_Instructions for the task_
For this exercise, reproduce the entries below exactly, but only from the line containing "html: none ->" through the line containing "flex-direction: column ->", both included.

_Records to use_
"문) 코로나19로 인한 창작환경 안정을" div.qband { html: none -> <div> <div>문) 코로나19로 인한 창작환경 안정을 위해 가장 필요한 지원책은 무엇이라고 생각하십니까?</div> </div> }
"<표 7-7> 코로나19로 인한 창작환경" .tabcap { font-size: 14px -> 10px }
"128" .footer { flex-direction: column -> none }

==

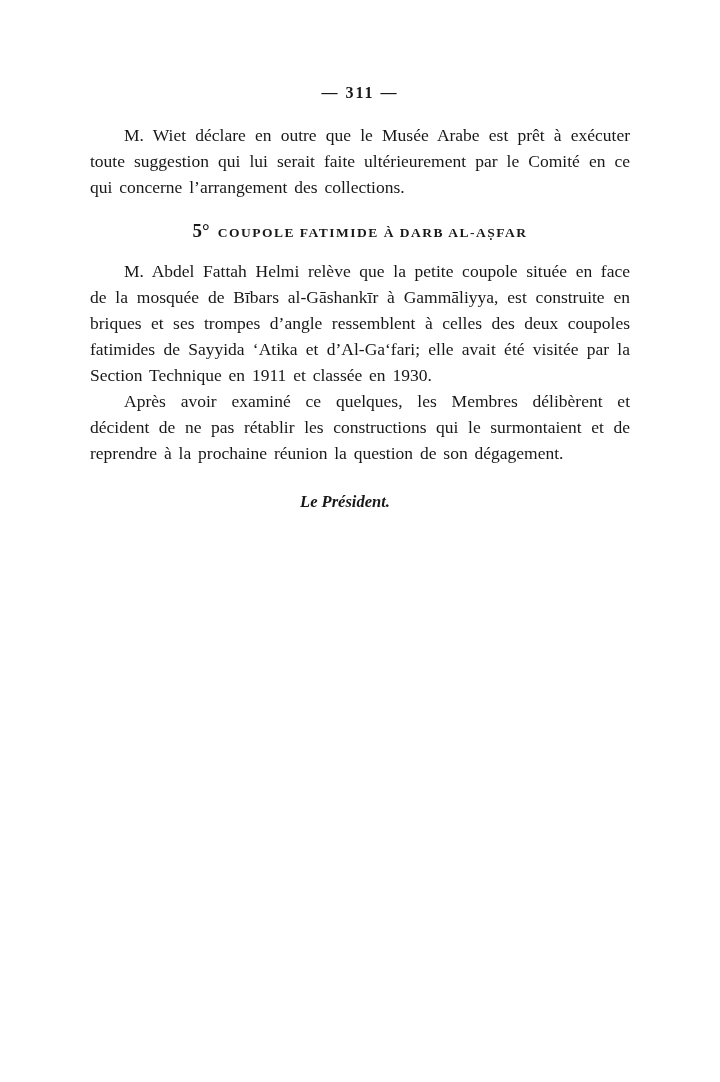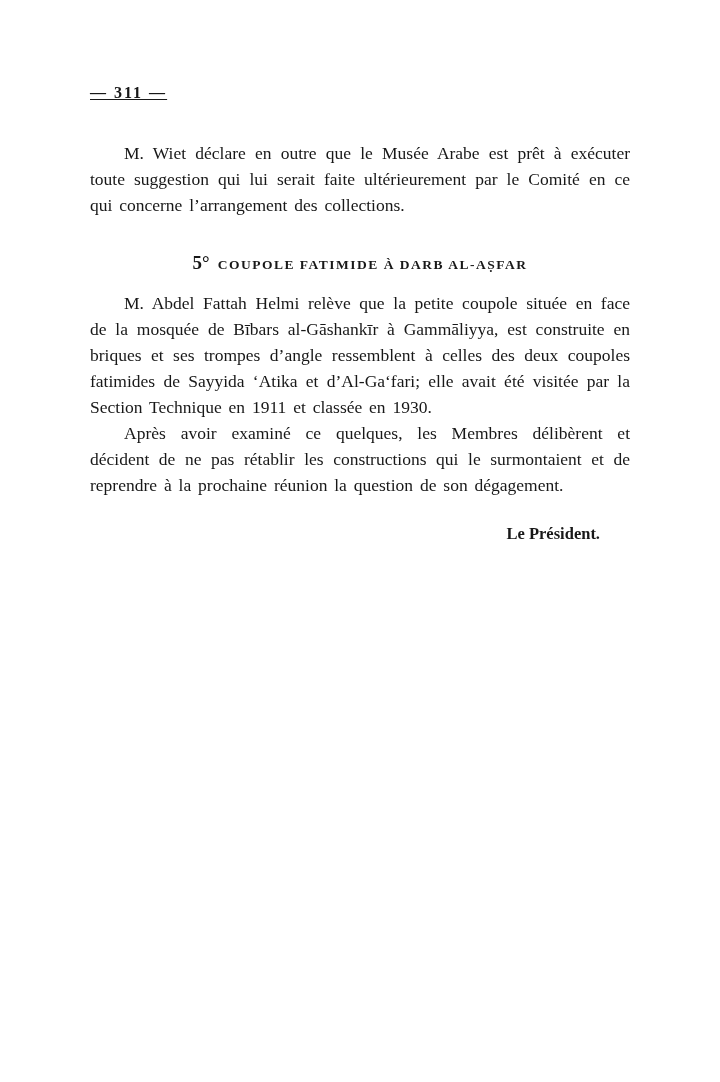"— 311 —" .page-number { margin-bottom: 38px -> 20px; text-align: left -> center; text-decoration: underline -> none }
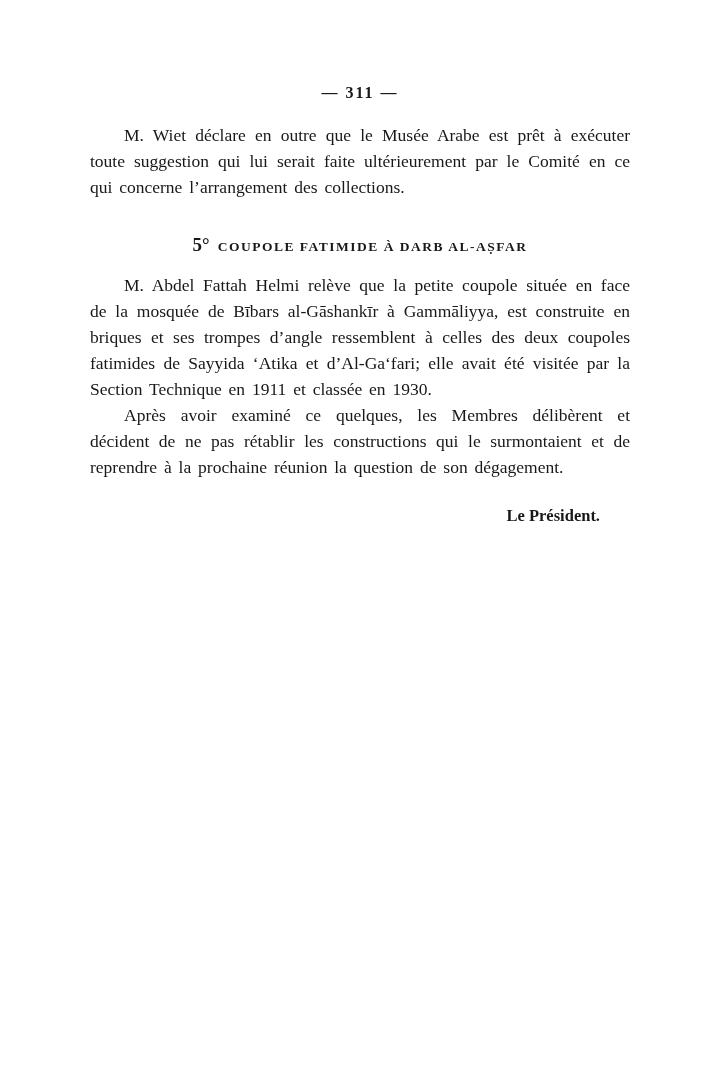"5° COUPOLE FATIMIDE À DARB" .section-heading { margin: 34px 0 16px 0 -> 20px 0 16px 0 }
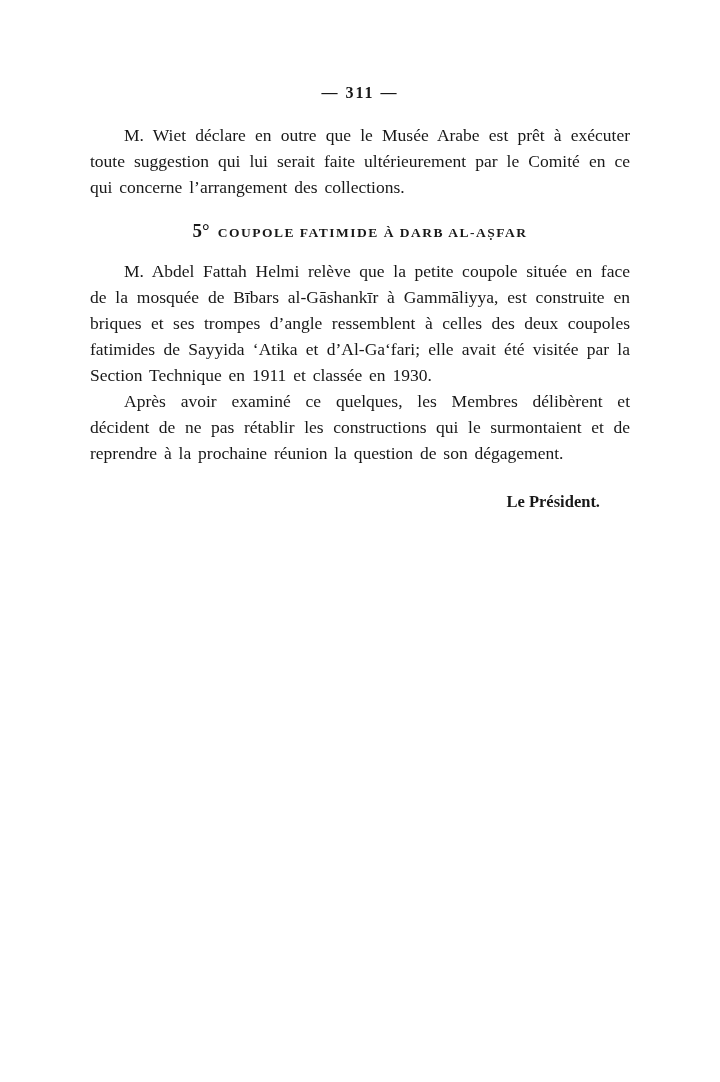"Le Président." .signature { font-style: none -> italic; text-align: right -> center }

_Response to this task_
"문) 코로나19로 인한 창작환경 안정을" div.qband { html: none -> <div> <div>문) 코로나19로 인한 창작환경 안정을 위해 가장 필요한 지원책은 무엇이라고 생각하십니까?</div> </div> }
"<표 7-7> 코로나19로 인한 창작환경" .tabcap { font-size: 14px -> 10px }
"128" .footer { flex-direction: column -> none }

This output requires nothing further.